Links for 2010-07-02

  • “Question No. 9: But you’d still love the NBA to incorporate the yellow/red card system for flagrant fouls and technical fouls, correct?

    Sure. Much better than an official leaning over a scorer’s table and telling them what the technical or flagrant was, then trying to guess what he said. Bring out yellow/red cards and we’d know right away. I also like the concept of an official not having to explain why he called what he called — like the ref who robbed the U.S. of the winning goal in the Slovenia game and never explained why. It’s really the only way NBA officials could be shakier and more suspect than they already are. I say go for it — let’s go for as shaky and suspect as possible. Let’s push the envelope.”

  • “Experiment: Administrator B was secretly followed for one week. After subtracting baseline activities such as eating lunch or using the restroom, during this week Administrator B was observed participating in the following activities: 42%: sitting in meetings with no tangible outcome; 21%: talking to people while standing in hallways or doorways; 19%: talking to people while sitting at their desk; 8% signing papers without reading them; 3%: unclassifiable activities. Conclusion: Inconclusive, but the unusually high percentage of conversations conducted while standing is suspect.”
  • “On 17 January 1794 a French doctor and botanist named Joseph Dombey stepped aboard the Soon, a brig departing from Le Havre for Philadelphia. Dombey bore a letter of introduction from the Committee of Public Safety, the executive body that ruled France during the Reign of Terror. Dombey was carrying to the US Congress a copper length prototype – newly named the metre – and a copper kilogram, which were intended to help the US reform its system of weights and measures.

    The French revolutionaries had chosen their emissary well. Dombey had an engaging personality and a wealth of scientific learning that would surely impress the Americans. “He had integrity, courage and a sense of adventure,” writes the historian Andro Linklater in his 2002 book Measuring America (Walker and Co.) “He was the ideal choice in every way but one – his luck was phenomenally bad.” “

  • “Andreas Schadschneider knows a thing or two when it comes to evacuating stadiums. Here he explains how models of pedestrian dynamics borrow ideas from physics to model people as particles” With cool videos demonstrating pedestrian dynamics.
  • “Initiated during 2009 and in the framework of the International Year of Astronomy (1), The Unidentified Aerospace Phenomena (UAP) Observations Reporting Scheme is a project aiming at facilitating the collection of UAP reports from both amateur and professional astronomers, via a questionnaire to be downloaded from a dedicated website.” Also includes guides to commonly misidentified objects, and flow charts to help make a correct identification. (via Physics World)
  • “And then came Kagan. One of the things that’s been difficult to explain is why anyone who’s ever met her–from her students to her colleagues at Harvard to her staff at the Solicitor General’s office–lights up when talking about her. Whereas an American public that fell pretty hard for Roberts and Sotomayor has remained almost completely indifferent to Kagan. […]
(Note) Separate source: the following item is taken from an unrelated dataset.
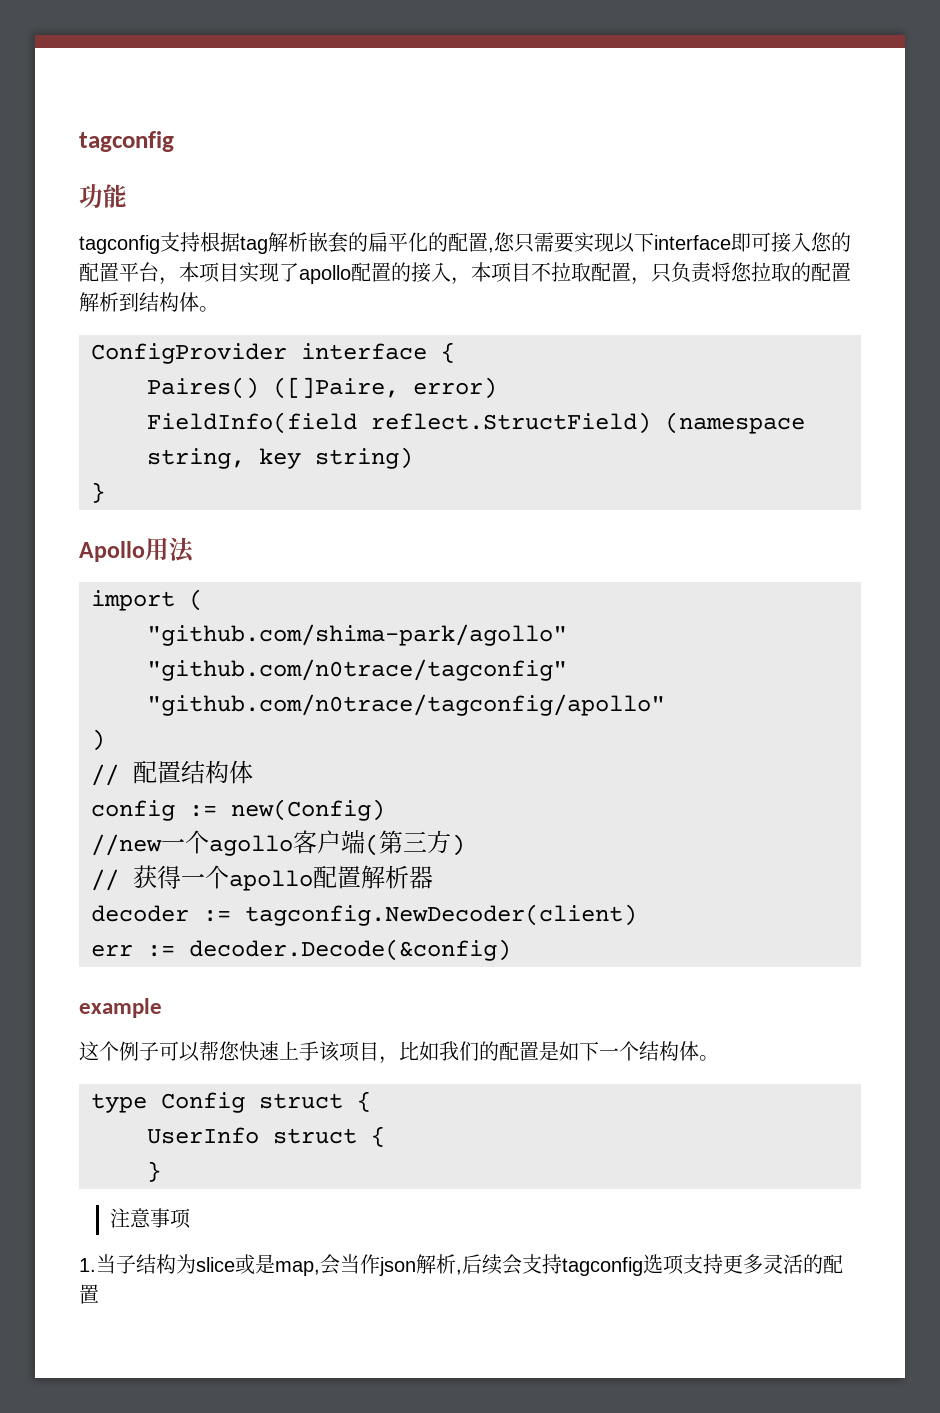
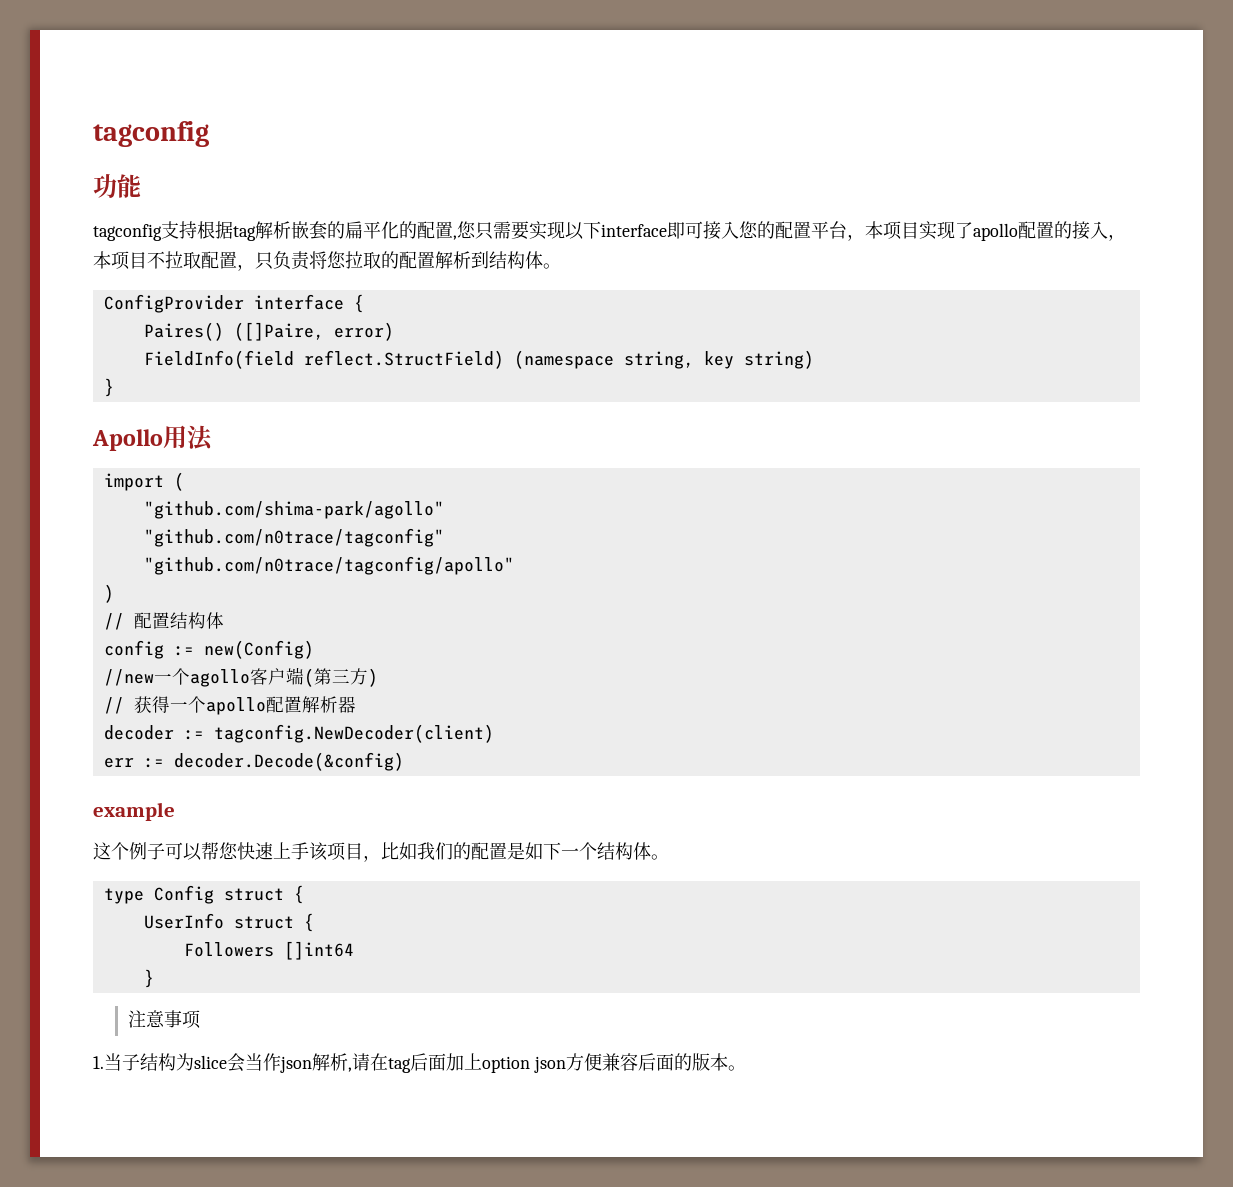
(385, 1136) none -> [183,941,354,960] // Followers []int64
[235,1254,320,1276] 或是map, -> (227, 1062) none
[462,1254,843,1276] [79,1284,99,1304] 后续会支持tagconfig选项支持更多灵活的配置 -> [352,1053,746,1073] 请在tag后面加上option json方便兼容后面的版本。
    One explanation for this is that Kagan never had a personal story that grabbed American voters by the heartstrings and dragged them into this hearing room. But the other explanation–the one that is increasingly evident today–is that to know Elena Kagan is to love her. This is what her boosters and students have been telling me all along: While on paper Kagan appears to be made out of, well, paper, in person she lights up a room.”

  • “AVC: You’ve played doctors several times, along with a lot of cabbies and doormen. You’ve been a doorman at least twice.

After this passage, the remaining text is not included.